Most people who get off the bus in Eau Claire smoke a cigarette and leave. They debark and loaf to the curb and back, trying to shake the feeling that the road has turned their blood to wash water. “We originated an awful lot of riders out of that station,” says Ray, “but most of the people are passing through.”
The abandoned depot abuts the Eau Claire River, right across from the public library and a stone’s throw from the post office. The library is well-kept and busy, and a vibrant farmer’s market springs up in the parking lot across the street twice a week all summer and fall, but much of downtown is a collection of dated buildings searching for identity and life while everyone is away at the mall sprawl three miles across town.
In part because of the decline, downtown is home to a number of charitable organizations, including the Chippewa Valley Free Clinic, the Interfaith Hospitality Network, the Hope Gospel Mission, the Salvation Army, and the Community Table. Each of these, as well as the Eau Claire County Human Services building, is a short walk from the old station.
Blunt economics dictate that Greyhound is the transport of choice for a population always near the end of the line regardless of their destination, and now and then Ray would find someone in need, and he could literally point them to help. The new station is located in an out-of-the-way charter bus building up the hill and well-removed from the downtown area, with no city bus connection.
The director of the Hope Gospel Mission has claimed that up to 25 percent of the people they helped came from Ray’s depot, and Ray recalls giving riders directions to the Salvation Army or Human Services. Ray is a little concerned about what those people will do now. Helping was part of the job. So was tough love. “Churches would call up and say we’ve got John Doe, and we want to issue them a ticket, will you accept our check? Well yes, I would do that. And mark the ticket nonrefundable, of course. Surprising how many people would get a ticket called in and then wonder if they could get the cash for it. Well, no. That was a complete no-no.”
Ray remembers when Greyhound’s Ameripass would let you travel 99 days for 99 dollars. These days, a 60-day pass runs you 600 dollars. But 99 days on a Greyhound? Riding the bus to a ranch job one summer, I struck up a conversation with two young Israeli men.
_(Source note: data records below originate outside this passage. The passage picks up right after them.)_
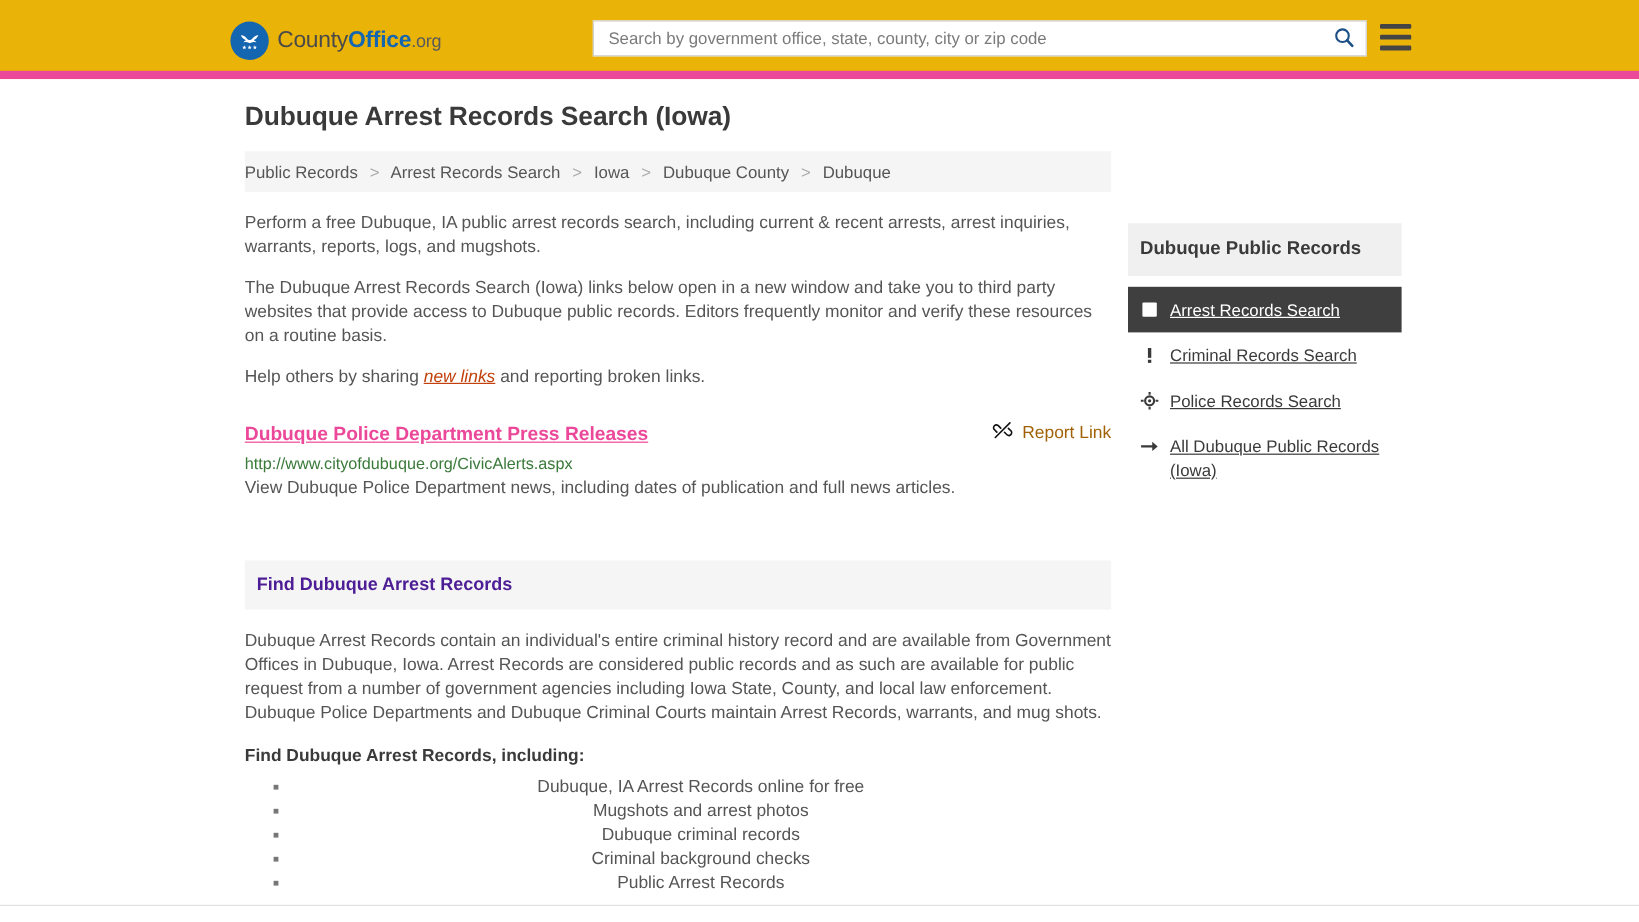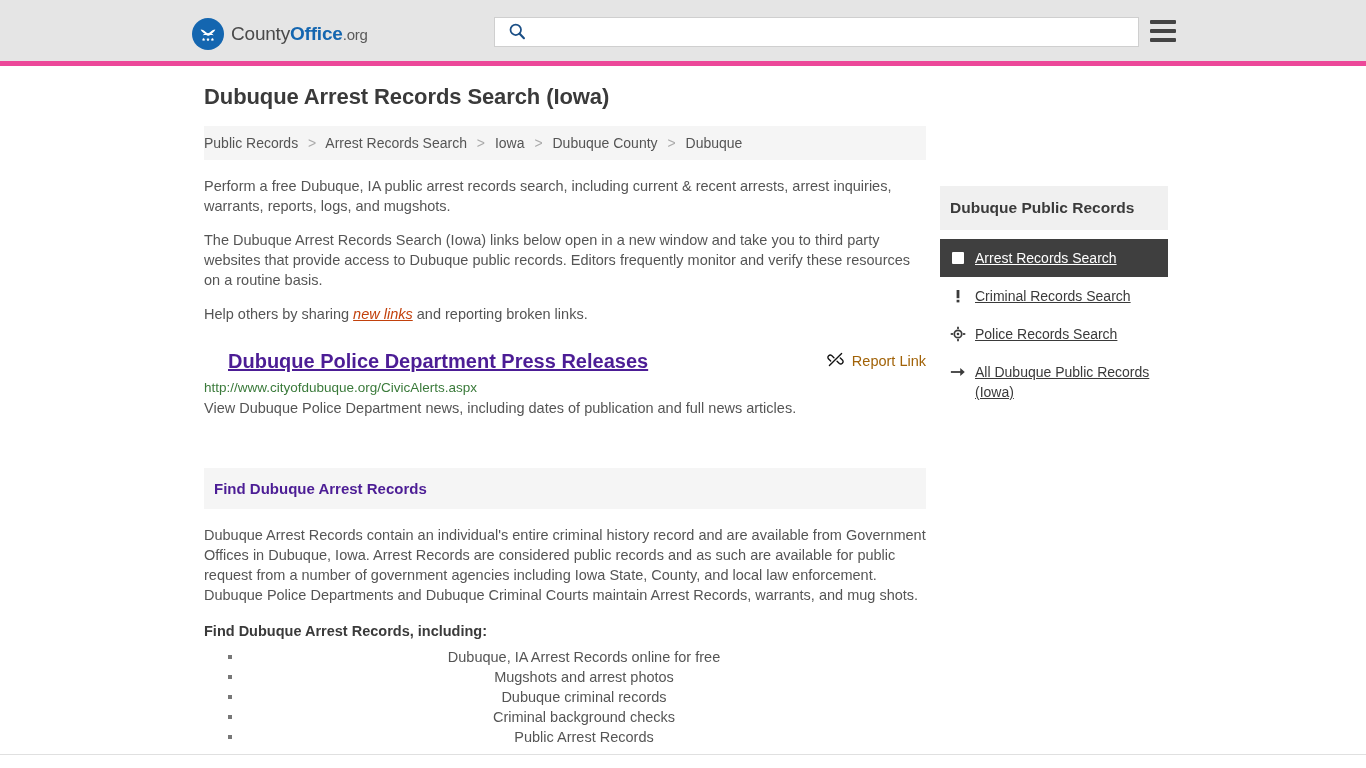--- a/index.html
+++ b/index.html
@@ -15,8 +15,8 @@
   .site-header {
     width: 1366px;
     height: 66px;
-    background: #e5e5e5;
-    border-bottom: 5px solid #ec4899;
+    background: #eab308;
+    border-bottom: 7px solid #ec4899;
     display: flex;
     align-items: center;
     position: relative;

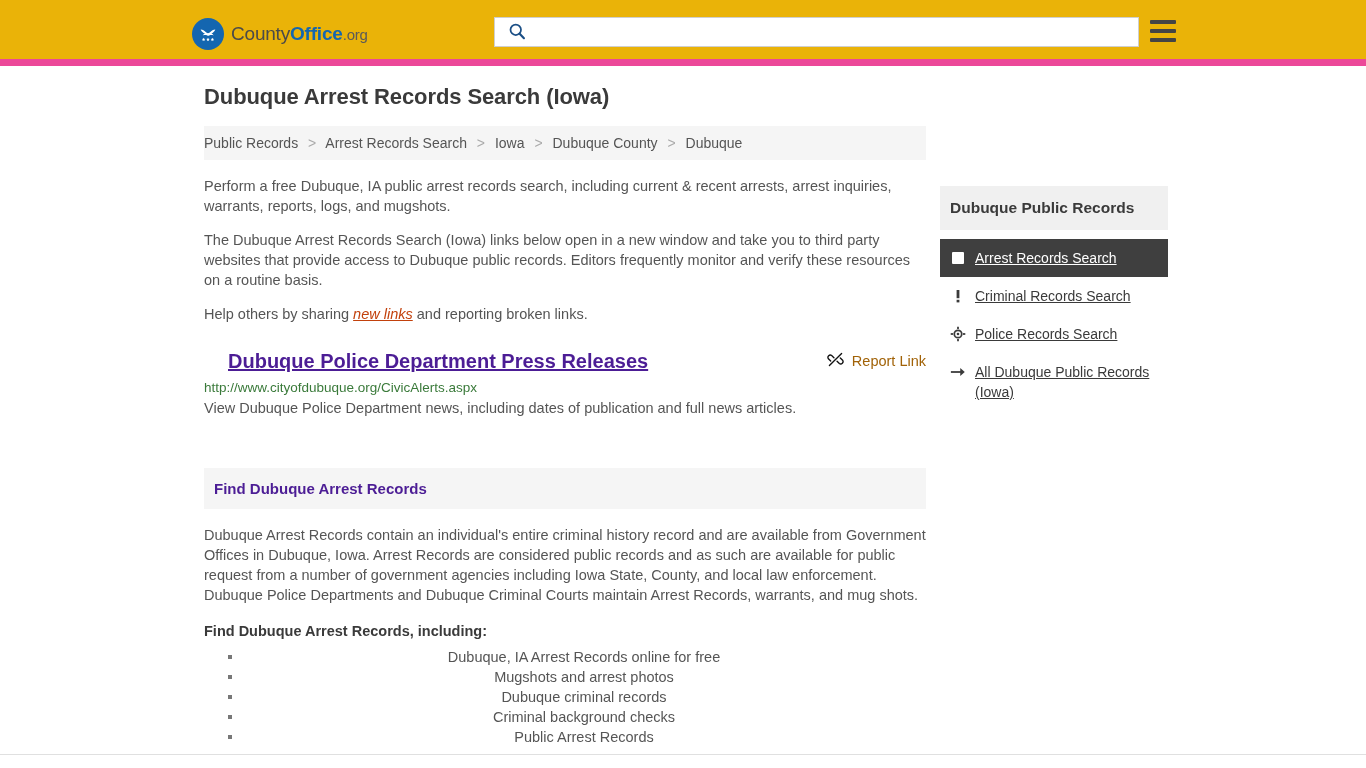--- a/index.html
+++ b/index.html
@@ -273,6 +273,7 @@
   </a>
 
   <div class="search-wrap">
+    <input class="search-input" type="text" placeholder="Search by government office, state, county, city or zip code" style="">
     <button class="search-btn">
       <span>
         <svg width="20" height="20" viewBox="0 0 24 24" aria-hidden="true">

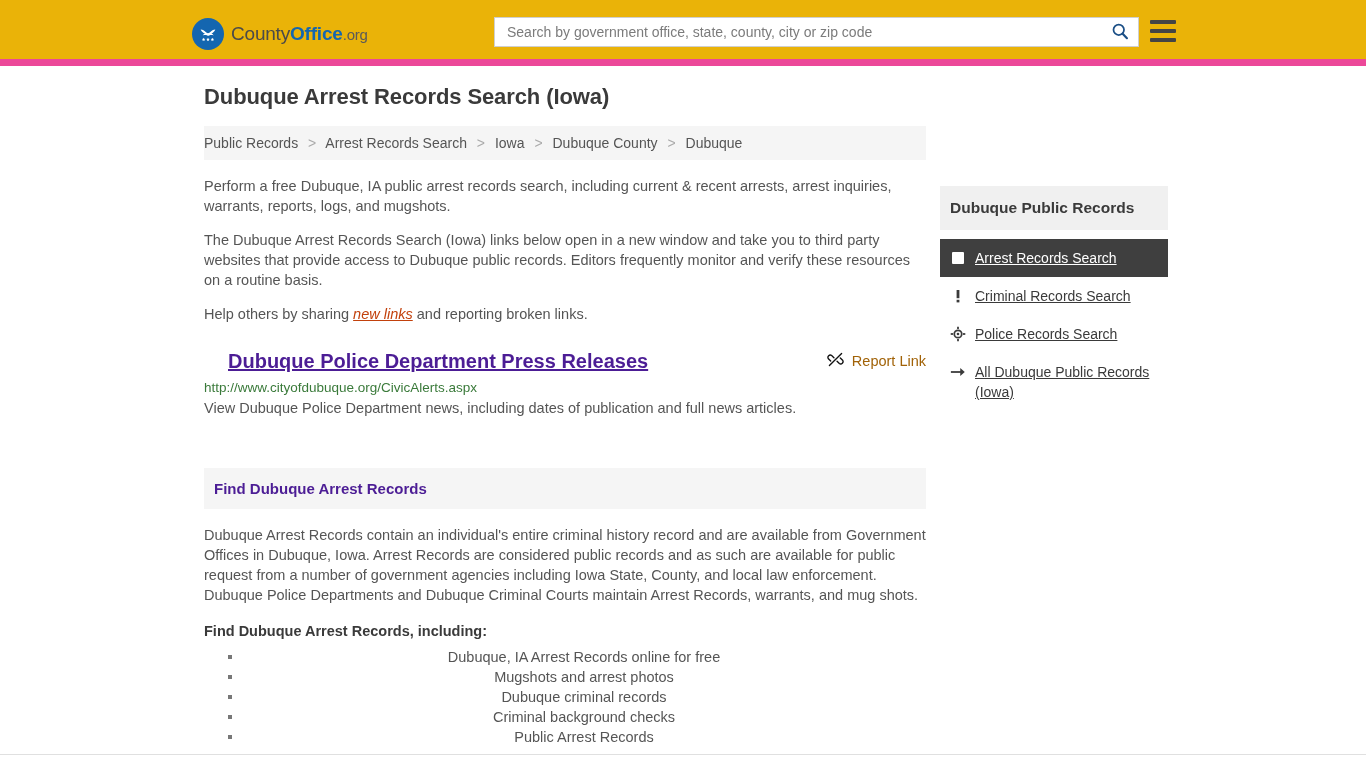--- a/index.html
+++ b/index.html
@@ -151,11 +151,10 @@
     justify-content: space-between;
   }
   .link-title {
-    font-size: 20px;
-    font-weight: bold;
-    color: #4c1d95;
+    font-size: 16px;
+    font-weight: bold;
+    color: #ec4899;
     text-decoration: underline;
-    margin-left: 24px;
   }
   .report-link {
     display: flex;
They were traveling from New York City to Los Angeles. To have sex on the beach with California girls, they said. They were anxious, and felt the bus was overdue. In Hanna, Wyoming, I gathered my stuff and took their leave. One of them reached out and took my arm. “We are almost there, no?” I told him he was just over half way, and he fell to his seat in despair. Greyhound grinds the size of this country into your skull.
Ray says he’d like to see some of it now. He doesn’t care to drive, and thinks he’ll take the bus. “I’d like to go up into Canada,” he says. “And then Alaska. And then fly home after I’ve seen it all.”
For now, he’s a little bit at loose ends. “I’m just starting to get used to this,” he says. “I stayed an extra month down at the depot after it moved, cleaning out. Filled I don’t know how many dumpsters. I was looking through records back to ’65.” Now the place is stripped and locked, and in the hands of a developer.
But put that Ameripass on hold. Ray says the people at the new depot have called. “It looks like I might go back and work 3-4 hours a day,” he says. “Maybe two days a week. To help those people out.”